Analyzes of RSV and its analog piceatanol in Welchs Concord grape juice, in vivo, demonstrate significant inhibition of tumor multiplicity and mass in rat breasts, indicating possible inhibition of the promotion phase of tumorigenesis. There was a significant reduction in DNA synthesis of the adenocarcinoma cell line isolated from rat breast induced by DMBA and inhibition of tyrosine kinase signaling cascades [23,25,26,28,58,60].
RSV supplementation showed antitumor effects by delaying the development and metastatic capacity of tumors in HER-2/neu transgenic mice, an effect associated with downregulation of HER-2/neu expression and consequent apoptosis of mammary tumor cells [35,51].
The results obtained by Garvin (2006) [20] corroborate other studies that point to the chemotherapeutic potential of RSV. The data obtained indicate that the anti-tumor effects of RSV may be due to the synergism between the induction and significant increase in apoptosis in tumors treated with the antioxidant, in addition to the inhibition of angiogenesis through vascular endothelial growth factor (VEGF) at extracellular levels. It is well established that RSV is a potent sirtuin 1 (SIRT1) agonist, responsible for regulating transcriptional activation and apoptosis associated with the tumor suppressor gene p53 [16,63,64,67].

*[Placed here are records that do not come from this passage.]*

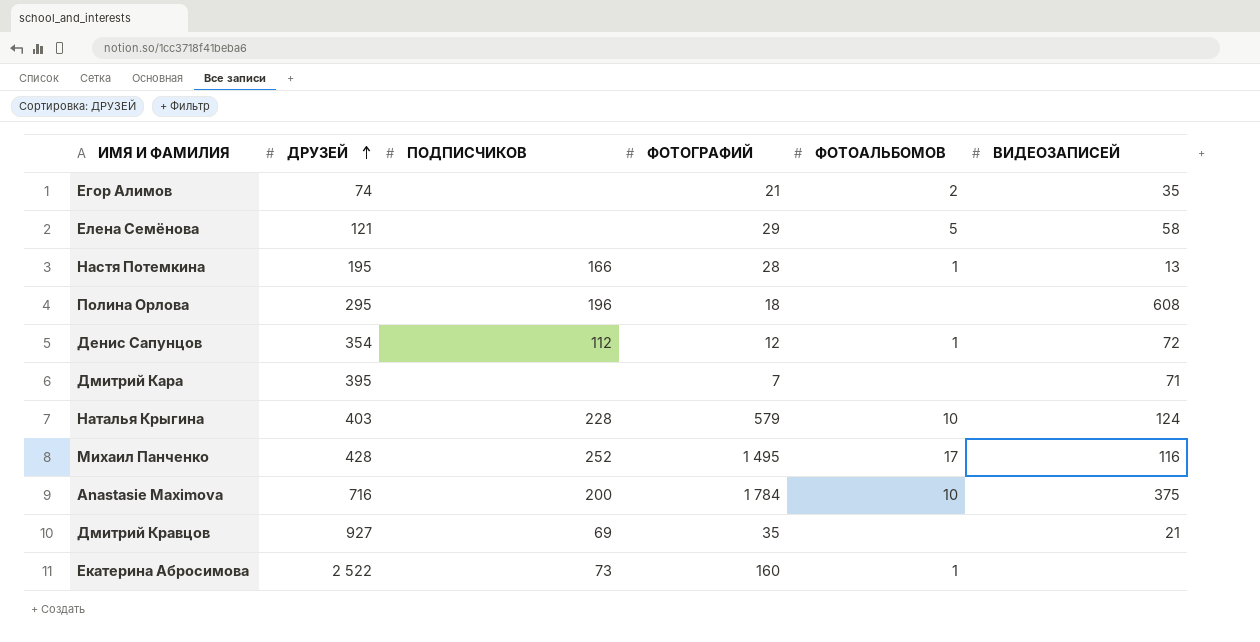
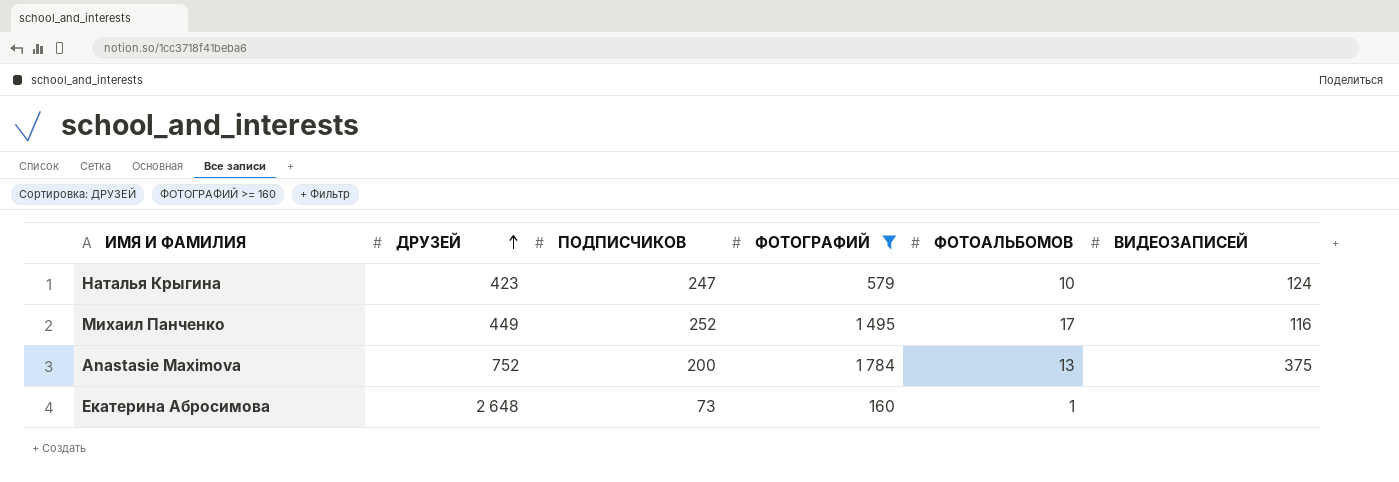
filter: none -> ФОТОГРАФИЙ >= 160
Наталья Крыгина | ДРУЗЕЙ: 403 -> 423
Наталья Крыгина | ПОДПИСЧИКОВ: 228 -> 247
Михаил Панченко | ДРУЗЕЙ: 428 -> 449
Anastasie Maximova | ДРУЗЕЙ: 716 -> 752
Anastasie Maximova | ФОТОАЛЬБОМОВ: 10 -> 13
Екатерина Абросимова | ДРУЗЕЙ: 2 522 -> 2 648

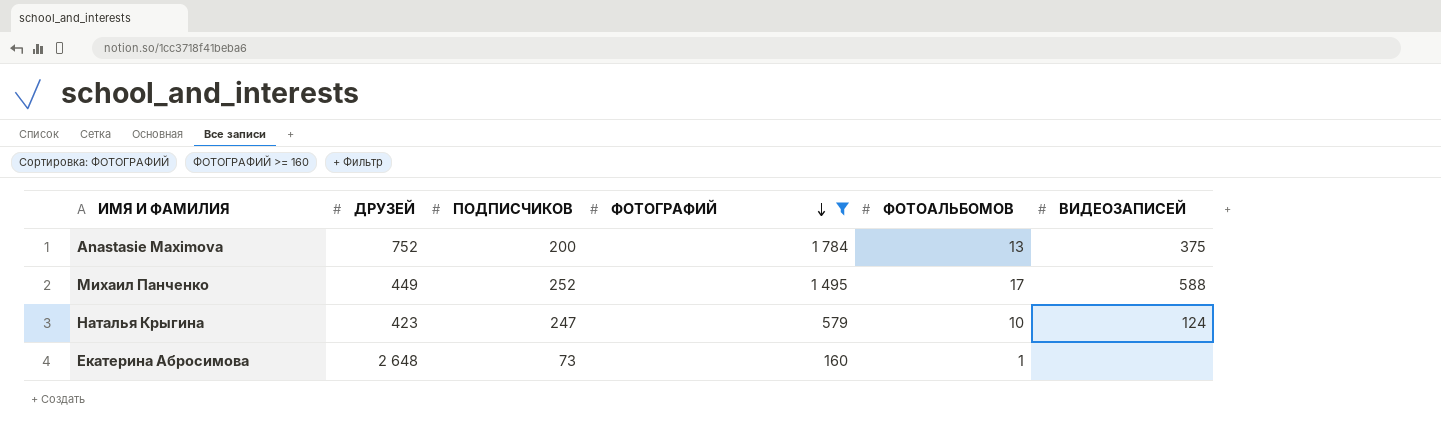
row order: ДРУЗЕЙ ascending -> ФОТОГРАФИЙ descending
Михаил Панченко | ВИДЕОЗАПИСЕЙ: 116 -> 588

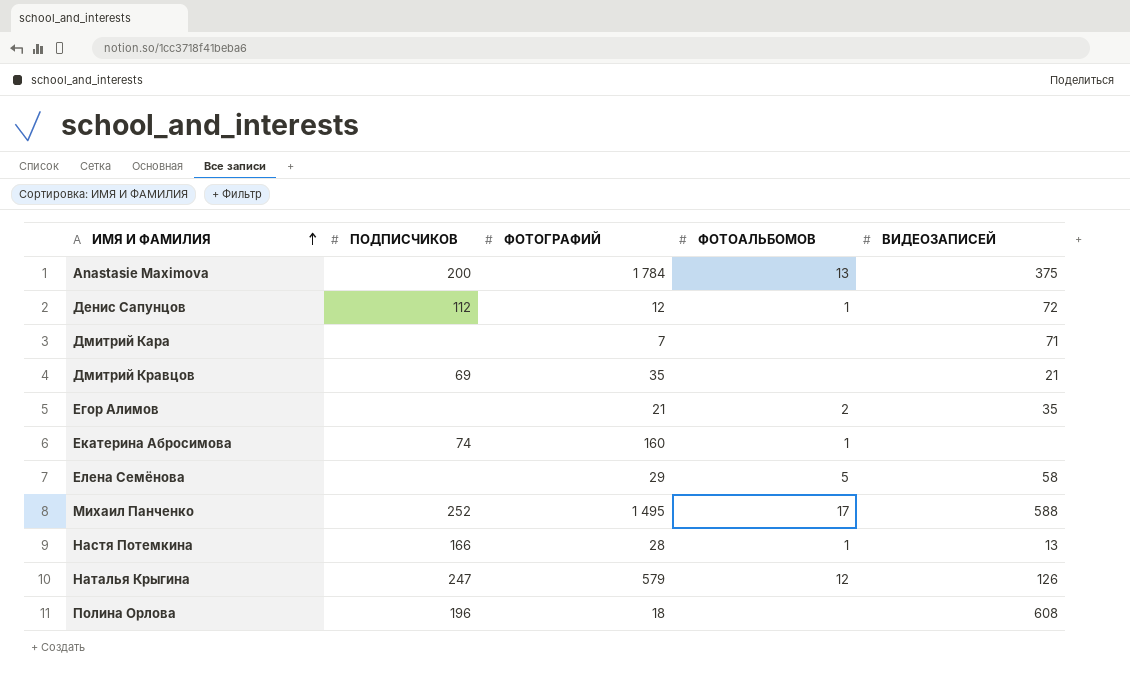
filter: ФОТОГРАФИЙ >= 160 -> none
row order: ФОТОГРАФИЙ descending -> ИМЯ И ФАМИЛИЯ ascending
column ДРУЗЕЙ | position: 2 -> none
Екатерина Абросимова | ПОДПИСЧИКОВ: 73 -> 74
Наталья Крыгина | ФОТОАЛЬБОМОВ: 10 -> 12
Наталья Крыгина | ВИДЕОЗАПИСЕЙ: 124 -> 126

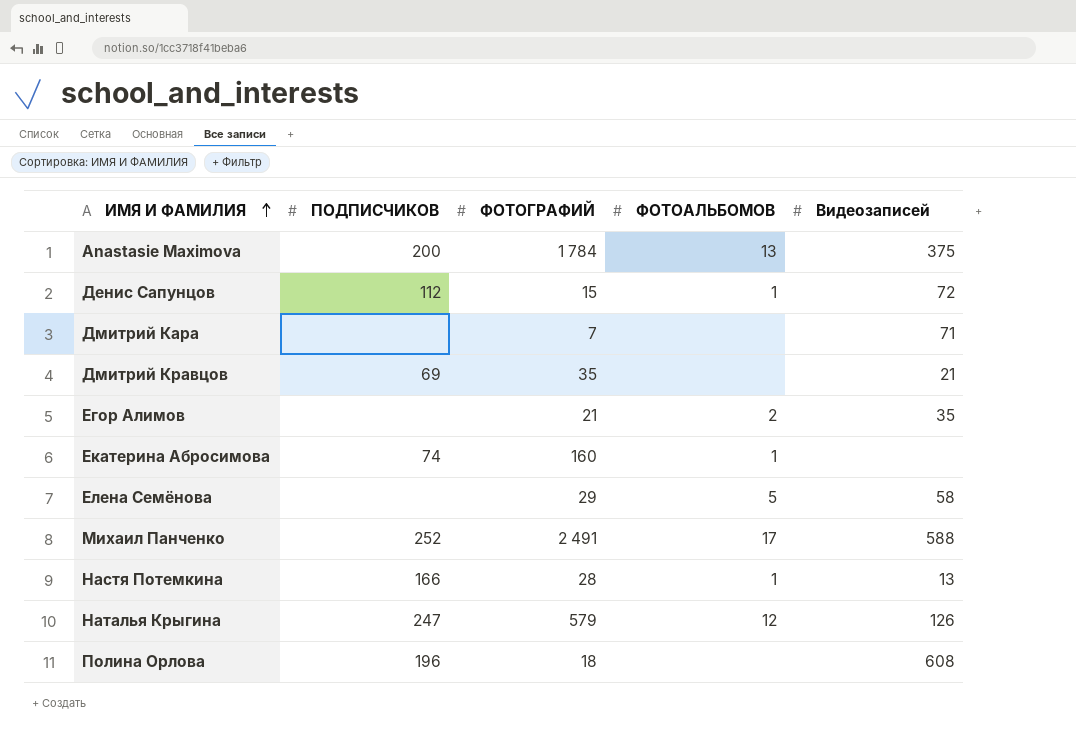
column name: ВИДЕОЗАПИСЕЙ -> Видеозаписей
Денис Сапунцов | ФОТОГРАФИЙ: 12 -> 15
Михаил Панченко | ФОТОГРАФИЙ: 1 495 -> 2 491

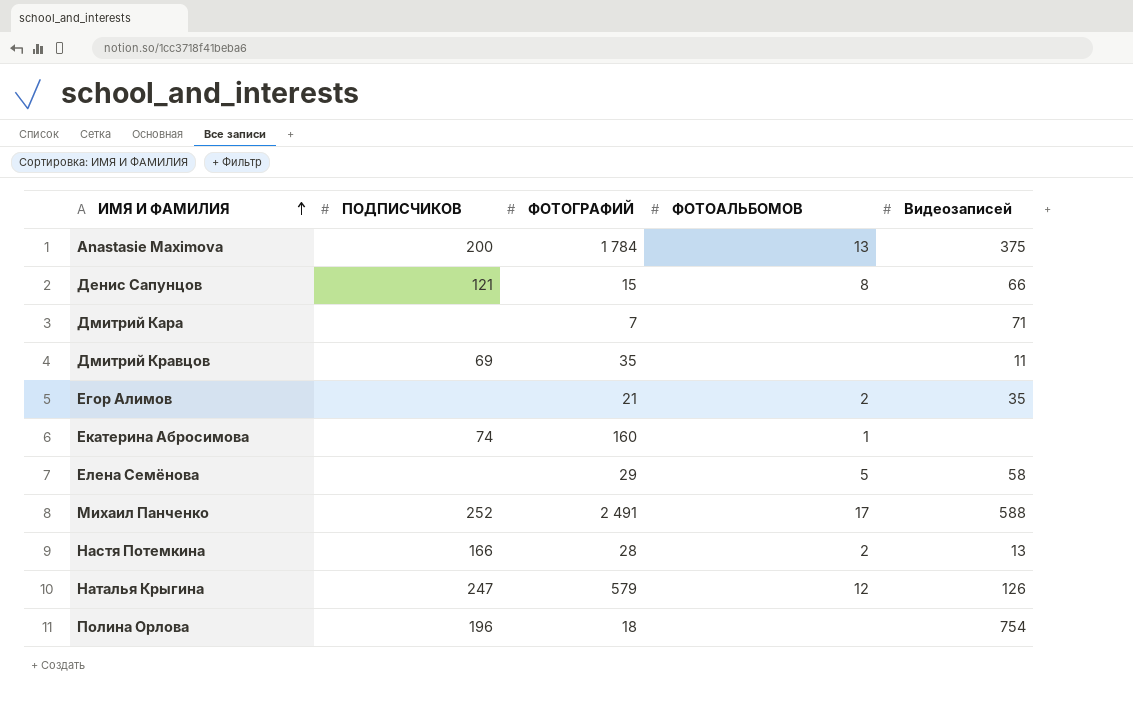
Денис Сапунцов | ПОДПИСЧИКОВ: 112 -> 121
Денис Сапунцов | ФОТОАЛЬБОМОВ: 1 -> 8
Денис Сапунцов | Видеозаписей: 72 -> 66
Дмитрий Кравцов | Видеозаписей: 21 -> 11
Настя Потемкина | ФОТОАЛЬБОМОВ: 1 -> 2
Полина Орлова | Видеозаписей: 608 -> 754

Another consolidated effect of RSV and shown in the results of our meta-analysis is its action as a potent competitive inhibitor of 5-LOX activity [10,44,45,53]. RSV is certainly capable of inhibiting the proliferation of cancer stem cells in vivo. Experiments demonstrated that RSV treatment suppressed the expression of fatty acid synthase (FAS) and strongly increased pro-apoptotic genes cell death-associated protein kinase 2 (DAPK2) and Bcl-2-interacting protein 3 (BNIP3) [44].
The high expression of metalloproteinase-9 (MMP-9), an enzyme that degrades components of the extracellular matrix, is strongly associated with the worsening of the invasive potential of breast cancer cells. Studies showed that RSV suppressed tumor progression by inhibiting the expression of MMP-9 and pro-inflammatory mediators such as TNF-α, interlekin 1 beta (IL-1β), cyclooxygenase 2 (COX-2), and induced nitric oxide synthase (iNOS) [30,54,59].
Data from Lee et al (2012) [37] showed this inhibition of MMP-9 mRNA in 4T1 cell lines by RSV, in addition to the fact that its oral administration inhibited cancerous cell growth and/or prevented its lung metastasis.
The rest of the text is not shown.